WinAPI - Why does ICMPSendEcho2Ex report false timeouts when Timeout is set below 1000ms?
Asked Answered
A

0

6

Edit: I started asking this as a PowerShell / .Net question and couldn't find any reference to it on the internet. With feedback, it appears to be a WINAPI issue so this is an edit/rewrite/retag, but much of the tests and background reference .Net for that reason.

Summary

WINAPI ping function IcmpSendEcho2 appears to have a timing bug if the ping timeout parameter is set below 1000ms (1 second). This causes it to return intermittent false timeout errors. Rather than a proportional "lower timeout = more fails" behaviour, it appears to be a cutoff of >=1000ms+ is expected behaviour, <=999ms triggers false timeouts, often in an alternating success/fail/success/fail pattern.

I call them false timeouts because I have WireShark packet capture showing a reply packet coming back well within the timeout, and partly because the 1ms change shouldn't be a significant amount of time when the replies normally have 500-800ms of headroom, and partly because I can run two concurrent sets of pings with different timeouts and see different behavior between the two.

In the comments of my original .Net question, @wOxxOm has:

and @Lieven Keersmaekers has investigated and found things beyond my skill level to interpret:

  • "I can second this being an underlying WINAPI problem.

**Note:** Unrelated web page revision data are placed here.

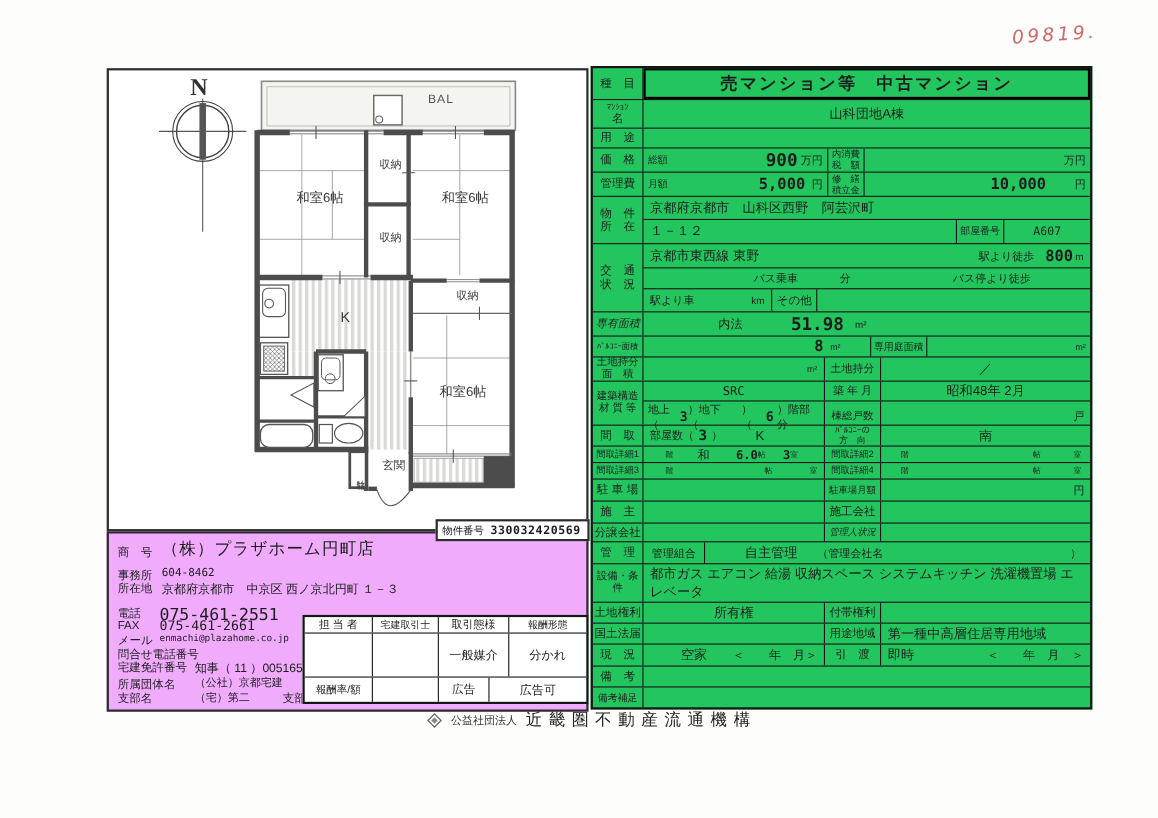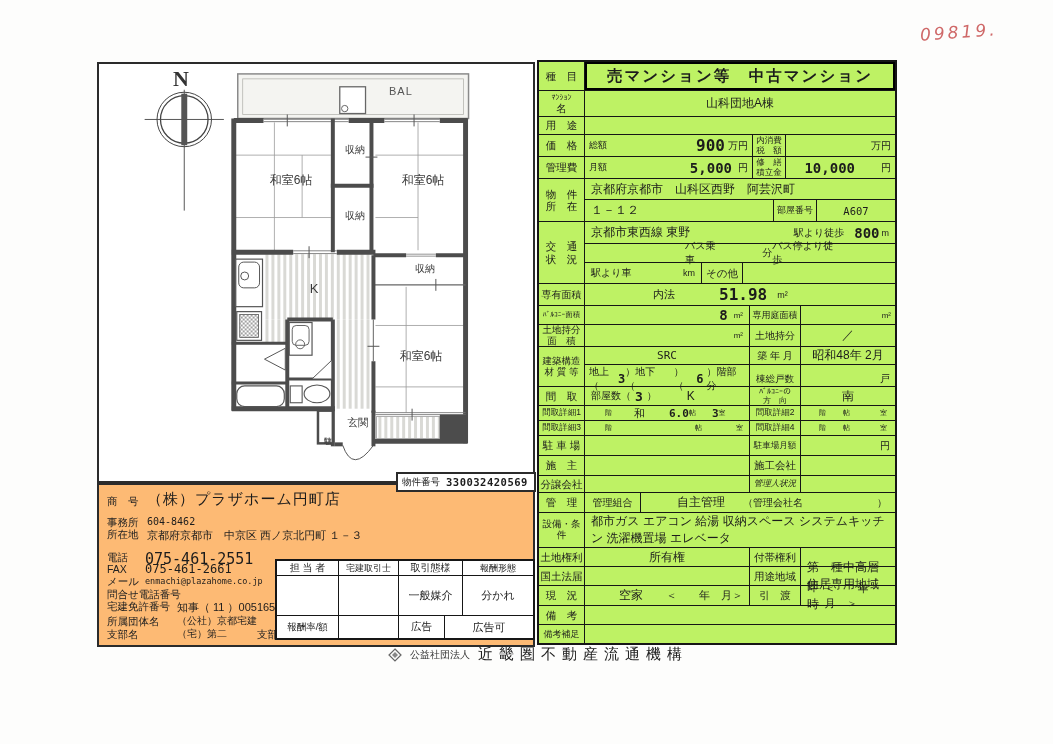--- a/index.html
+++ b/index.html
@@ -36,7 +36,7 @@
   .at-row{display:flex;box-sizing:border-box;}
   .at-cell{box-sizing:border-box;display:flex;align-items:center;justify-content:center;font-size:10px;}
   
-  .spec{position:absolute;left:537px;top:60px;width:360px;border:2px solid #161616;background:#bef264;box-sizing:border-box;}
+  .spec{position:absolute;left:537px;top:60px;width:456px;border:2px solid #161616;background:#22c55e;box-sizing:border-box;}
   .row{display:flex;border-top:1px solid #161616;align-items:stretch;box-sizing:border-box;}
   .row:first-child{border-top:none;}
   .lbl{width:46px;flex:none;border-right:1px solid #161616;display:flex;flex-direction:column;

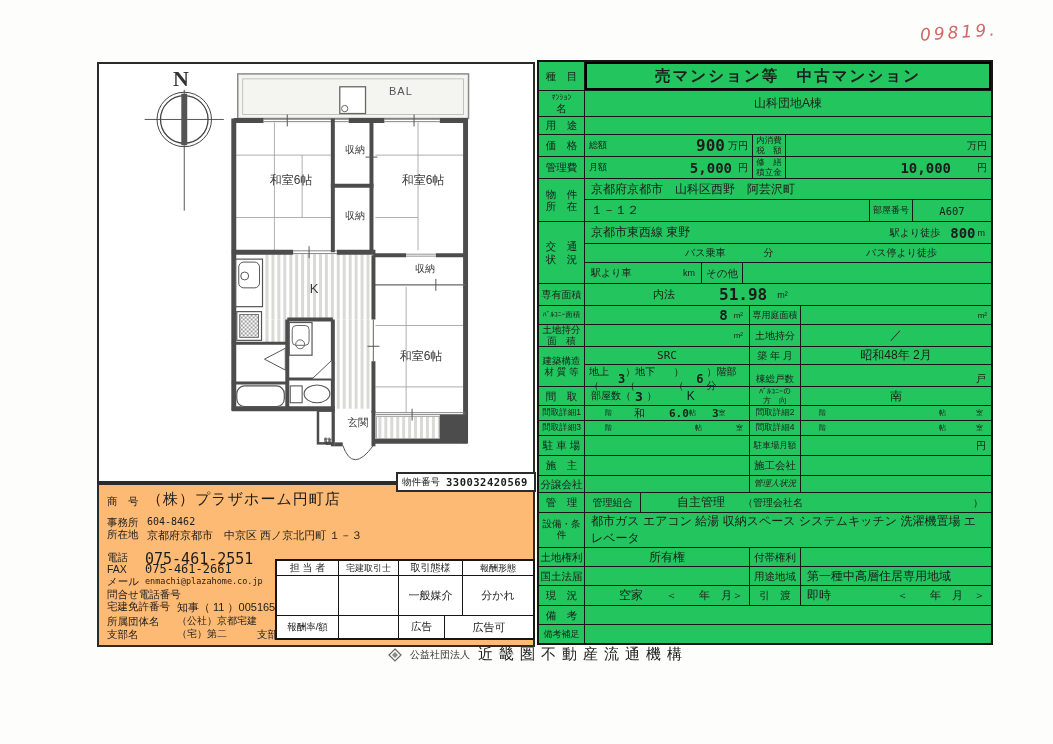--- a/index.html
+++ b/index.html
@@ -335,7 +335,7 @@
   </div>
 
   <div class="row" style="height:22px;">
-    <div class="lbl" style="font-size:10px;">専有面積</div>
+    <div class="lbl" style="font-size:10px;font-style:italic;">専有面積</div>
     <div class="c" style="flex:1;padding:0 6px;">
       <span class="f11" style="margin-left:62px;">内法</span>
       <span class="num big" style="margin-left:44px;">51.98</span>

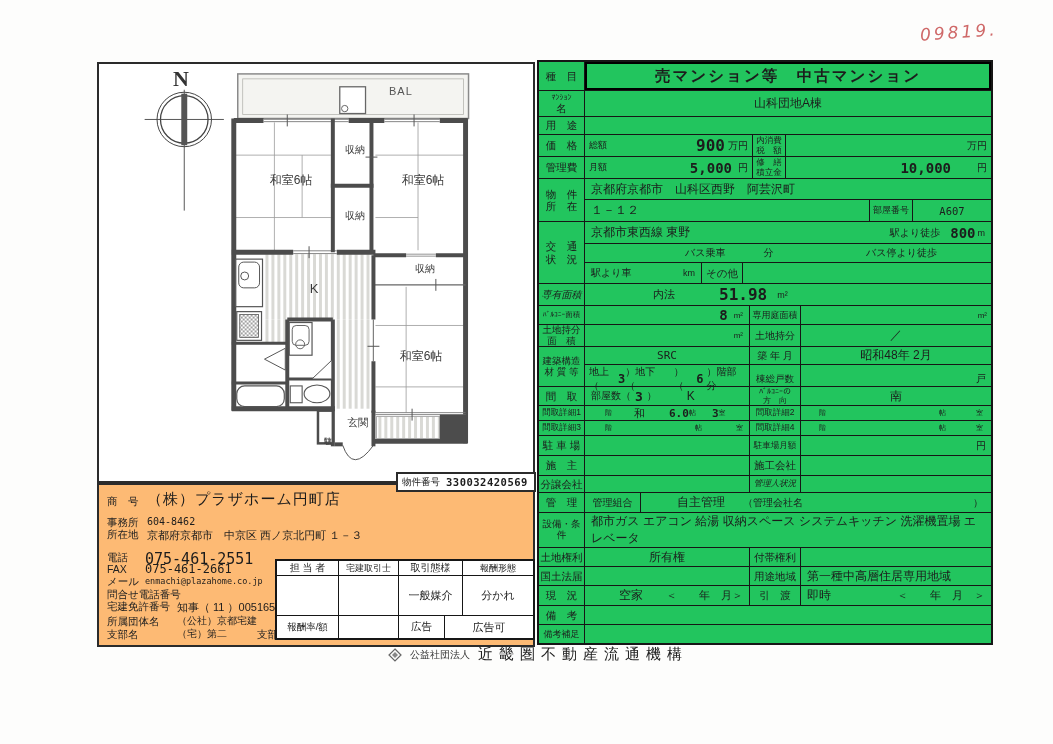--- a/index.html
+++ b/index.html
@@ -343,7 +343,7 @@
     </div>
   </div>
 
-  <div class="row" style="height:19px;">
+  <div class="row" style="height:19px;gap:21px;">
     <div class="lbl" style="font-size:7.5px;">ﾊﾞﾙｺﾆｰ面積</div>
     <div class="c" style="width:164px;flex:none;padding:0 6px;">
       <span class="num" style="margin-left:auto;font-size:14px;">8</span>

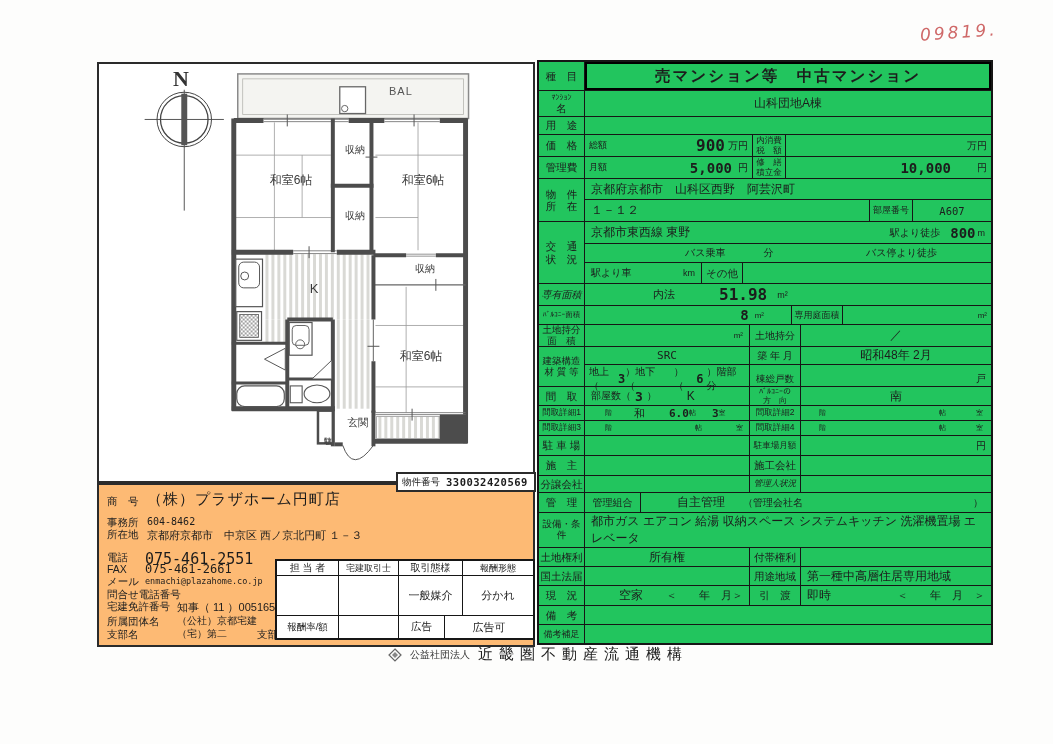--- a/index.html
+++ b/index.html
@@ -23,7 +23,7 @@
   .fp-shoebox{writing-mode:vertical-rl;font-size:8px;letter-spacing:1px;color:#444;}
   
   .company{position:absolute;left:97px;top:483px;width:438px;height:164px;
-    border:2px solid #2b2b2b;background:#fdba74;box-sizing:border-box;}
+    border:2px solid #2b2b2b;background:#f0abfc;box-sizing:border-box;}
   .c-abs{position:absolute;white-space:nowrap;}
   .c-lbl{font-size:10.5px;color:#222;}
   .c-val{font-size:11px;}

Following a success and timedout call into IPHLPAPI!IcmpSendEcho2Ex: the 000003e7 parameter is on the stack, both set up an event and both return into IPHLPAPI!IcmpEchoRequestComplete with the difference of the success call's eax register containing 00000000 and the timedout call's eax register containing 00000102 (WAIT_TIMEOUT)

  • "Compiling a 64bit C# version, there's no more calls into IPHLPAPI. A consistent thing that shows up is clr.dll GetLastError() returning WSA_QOS_ADMISSION_FAILURE for timeouts. Also consistent in my sample is the order of thread executions between a success and a timeout call being slightly different."

Testing steps:

Pick a distant host and set some continuous pings running. (The IP in my examples belongs to Baidu.cn (China) and has ping replies around ~310ms to me). Expected behaviour for all of them: almost entirely ping replies, with occasional drops due to network conditions.

PowerShell / .Net, with 999ms timeout, actual result is bizarre reply/drop/reply/drop patterns, far more drops than expected:

$Pinger = New-Object -TypeName System.Net.NetworkInformation.Ping
while($true) { 
    $Pinger.Send('111.13.101.208', 999)
    start-sleep -Seconds 1
}

command prompt ping.exe with 999ms timeout, actual result is more reliable (edit: but later findings call this into question as well):

ping 111.13.101.208 -t -w 999

PowerShell / .Net, with 1000ms timeout, actual result is as expected:

$Pinger = New-Object -TypeName System.Net.NetworkInformation.Ping
while($true) { 
    $Pinger.Send('111.13.101.208', 1000)
    start-sleep -Seconds 1
}

It's repeatable with C# as well, but I've edited that code out now it seems to be a WinAPI problem.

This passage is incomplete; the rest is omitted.